Your Cloud Security Is Falling Apart Right Now

| 7 min read |
security cloud aws infrastructure

Everyone's scrambling to scale cloud infrastructure overnight. I've seen what happens when security gets deprioritized under pressure — at NATO exercises, at Decloud, at the fintech startup. Here's how to not become a headline.

Quick take

When you scale fast, security doesn’t degrade gradually. It collapses. Lock down IAM with permissions boundaries, make everything private by default in Terraform modules, turn on CloudTrail/Config/GuardDuty before you add a single new service, and treat 0.0.0.0/0 in a security group like a production incident.


I’m watching companies triple their AWS footprint in weeks right now. Entire engineering teams went remote overnight. New services are shipping without review. IAM policies are getting * slapped on them because someone needed to unblock a deploy at 11pm.

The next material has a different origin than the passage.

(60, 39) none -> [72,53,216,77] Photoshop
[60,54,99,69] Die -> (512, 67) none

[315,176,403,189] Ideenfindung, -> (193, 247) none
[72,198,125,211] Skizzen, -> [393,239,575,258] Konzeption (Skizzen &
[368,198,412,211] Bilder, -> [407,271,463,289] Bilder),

I’ve seen this pattern before. Not in startups — in NATO cyber defense exercises. The scenario is always the same: operational tempo increases, shortcuts happen, and adversaries walk through the gaps those shortcuts create. The difference is that in a NATO exercise, you get a debrief. In production, you get a breach notification.

At Decloud, we built cloud infrastructure for companies that were already scaling hard. The ones who survived without security incidents weren’t the ones with the biggest security teams. They were the ones who made the secure path the easy path. That’s the entire thesis of this post.

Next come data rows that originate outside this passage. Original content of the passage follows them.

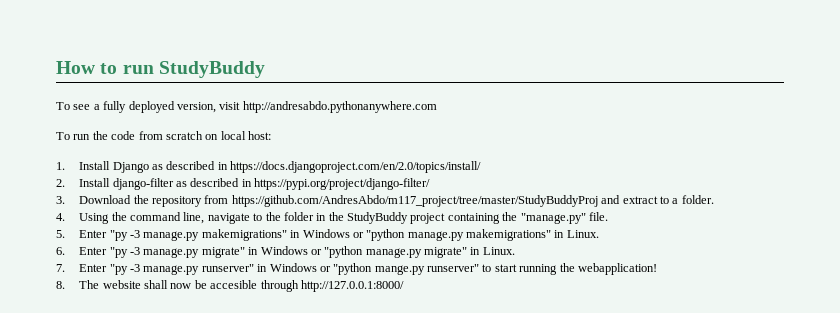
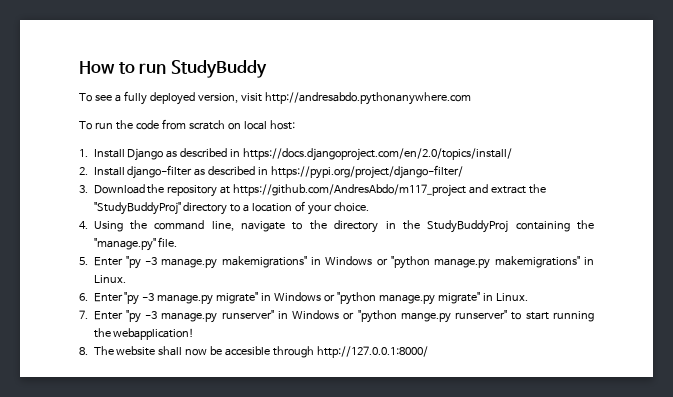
[204,195,714,207] from https://github.com/AndresAbdo/m117_project/tree/master/StudyBuddyProj and extract to a folder. -> [220,184,547,197] [93,201,370,215] at https://github.com/AndresAbdo/m117_project and extract the "StudyBuddyProj" directory to a location of your choice.
[283,212,314,221] folder -> [334,220,379,233] directory
[347,212,446,224] StudyBuddy project -> [427,220,509,233] StudyBuddyProj

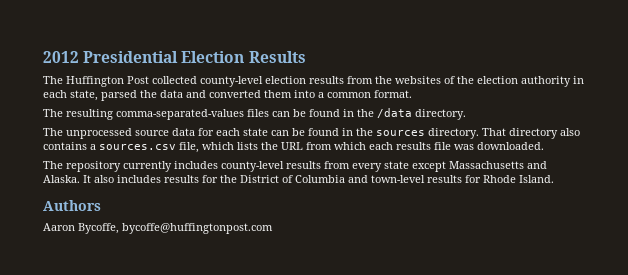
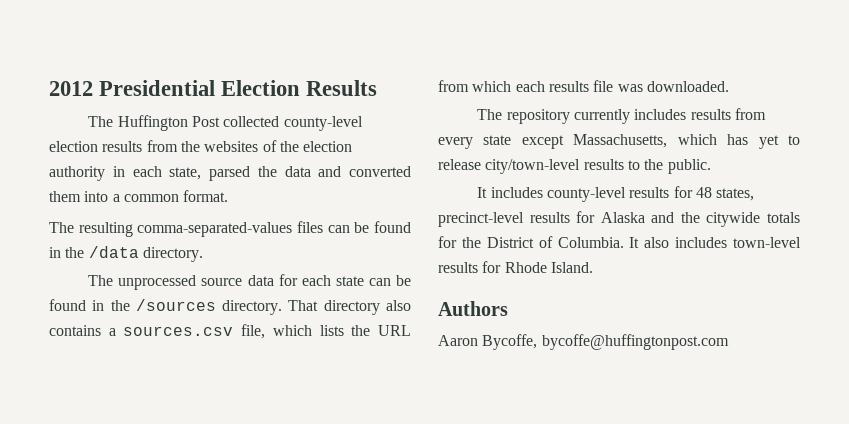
[376,130,425,136] sources -> [135,299,216,311] /sources
[221,161,284,172] county-level -> (687, 114) none
[449,161,547,169] [43,175,368,183] Massachusetts and Alaska. It also includes results for the District of Columbia and -> [573,134,800,149] [438,159,711,174] [477,186,755,202] [438,211,800,227] [438,236,728,248] Massachusetts, which has yet to release city/town-level results to the public. // It includes county-level results for 48 states, precinct-level results for Alaska and the citywide totals for the District of Columbia. It also includes

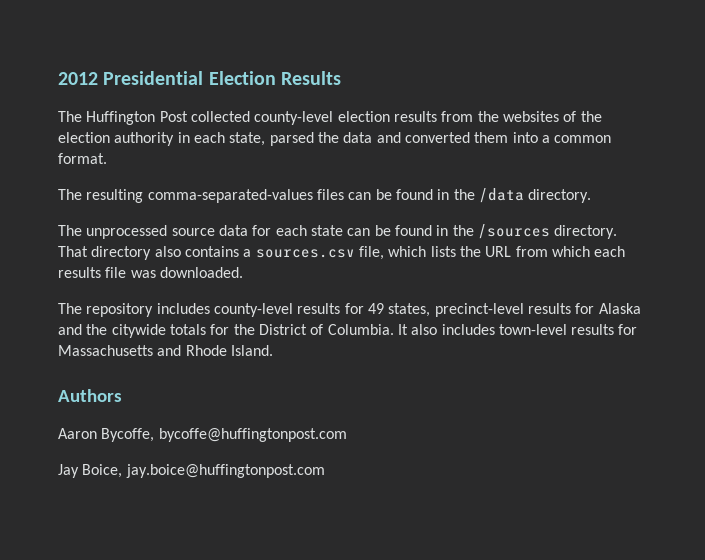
[573,108,766,124] [438,134,800,149] [438,159,711,174] [477,187,488,198] currently includes results from every state except Massachusetts, which has yet to release city/town-level results to the public. // It -> (154, 310) none
[695,187,712,198] 48 -> [367,303,384,314] 49
(502, 267) none -> [58,345,182,356] Massachusetts and
(729, 342) none -> [58,464,325,478] // Jay Boice, jay.boice@huffingtonpost.com

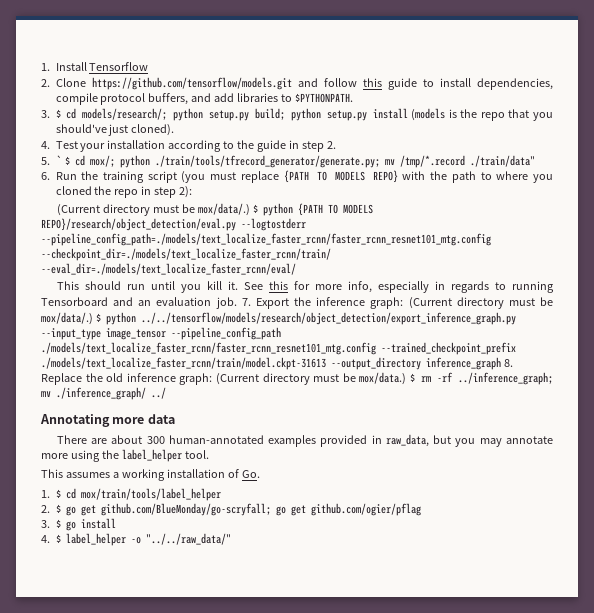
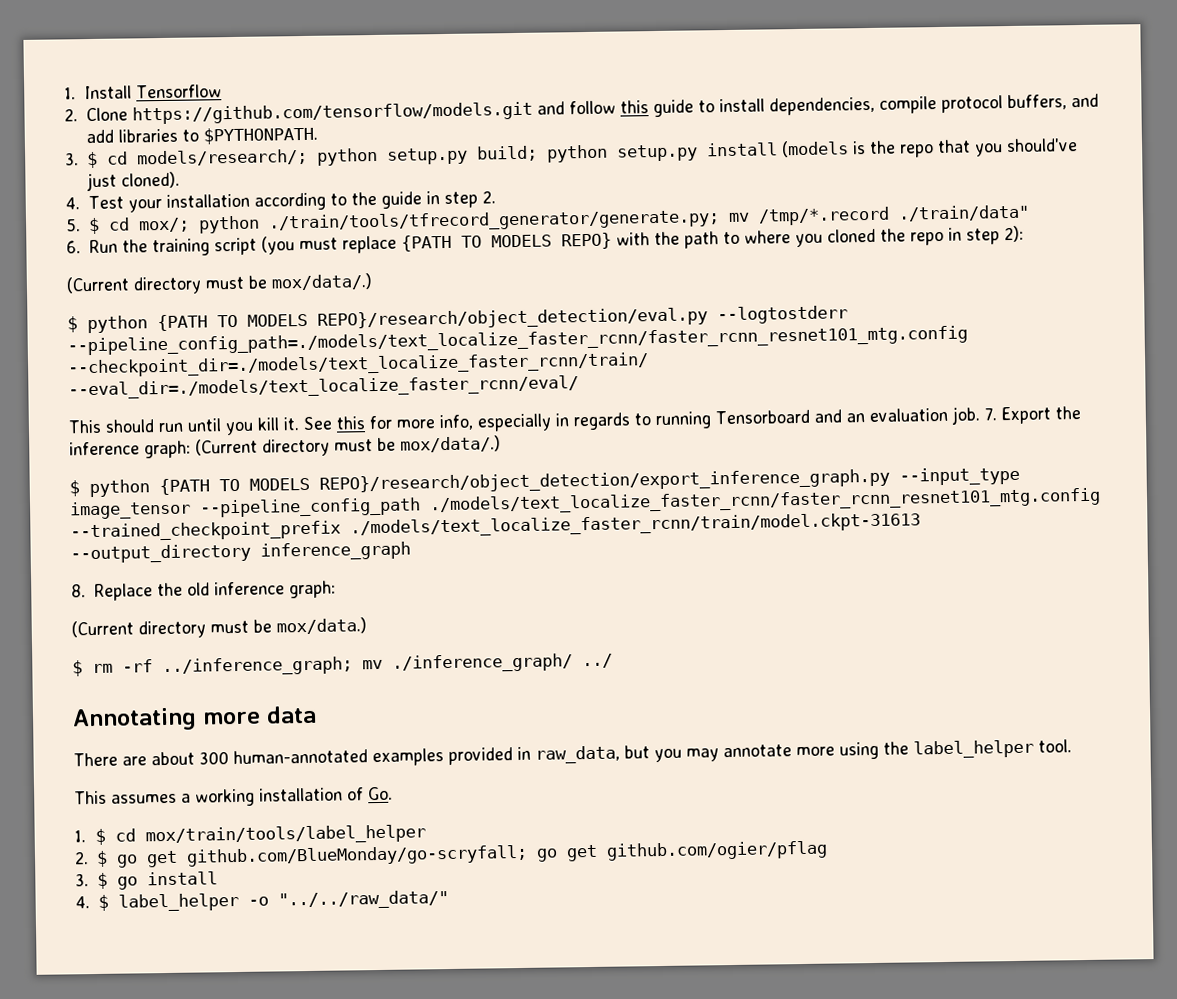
[55,155,63,165] ` -> (81, 225) none
(250, 209) none -> (373, 282) //
[95,312,516,325] $ python ../../tensorflow/models/research/object_detection/export_inference_graph.py -> [69,468,890,498] // $ python {PATH TO MODELS REPO}/research/object_detection/export_inference_graph.py
(501, 363) none -> (411, 551) //
(213, 379) none -> (336, 589) //
(407, 378) none -> (367, 626) //

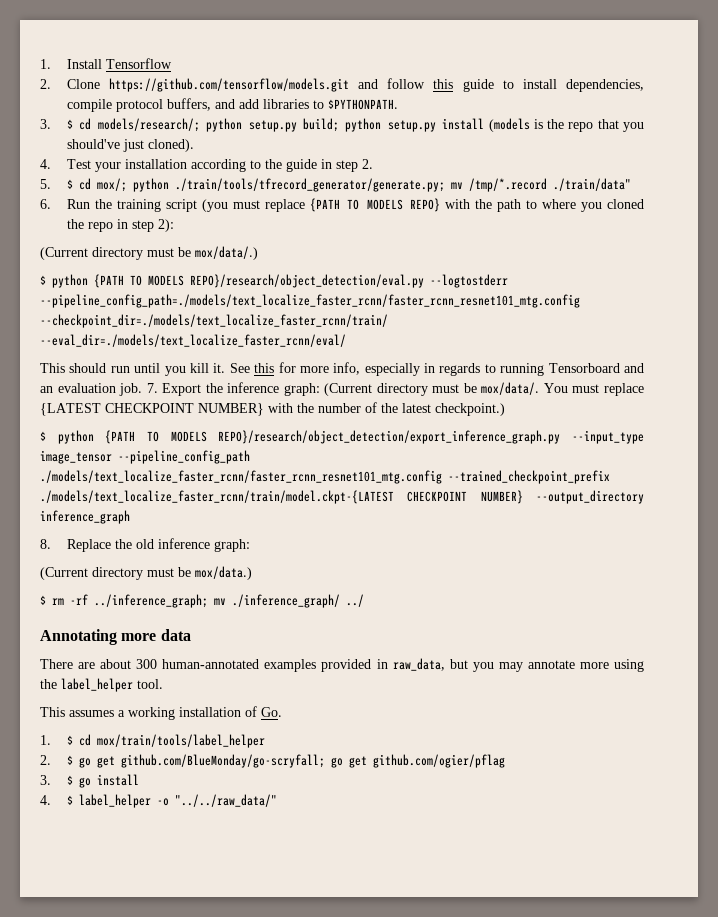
[400,435,501,453] mox/data/.) -> [481,382,645,396] [40,402,505,416] mox/data/. You must replace {LATEST CHECKPOINT NUMBER} with the number of the latest checkpoint.)
[350,512,921,538] ./models/text_localize_faster_rcnn/train/model.ckpt-31613 -> [40,490,523,504] ./models/text_localize_faster_rcnn/train/model.ckpt-{LATEST CHECKPOINT NUMBER}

The Real Problem Isn’t Speed

Everyone wants to blame the pace. “We’re moving too fast to do security properly.” Nonsense.

The problem is that most cloud environments are configured to be permissive by default. When things are calm, humans manually tighten things up. Reviews happen. Someone catches the overly broad IAM role before it ships. But when you’re scaling fast, those manual catches disappear. And now you’re running on whatever the defaults are.

If your defaults are permissive, you’re exposed. Period.

I dealt with this at the fintech startup when we were scaling our data infrastructure. The answer wasn’t more process. It was better defaults.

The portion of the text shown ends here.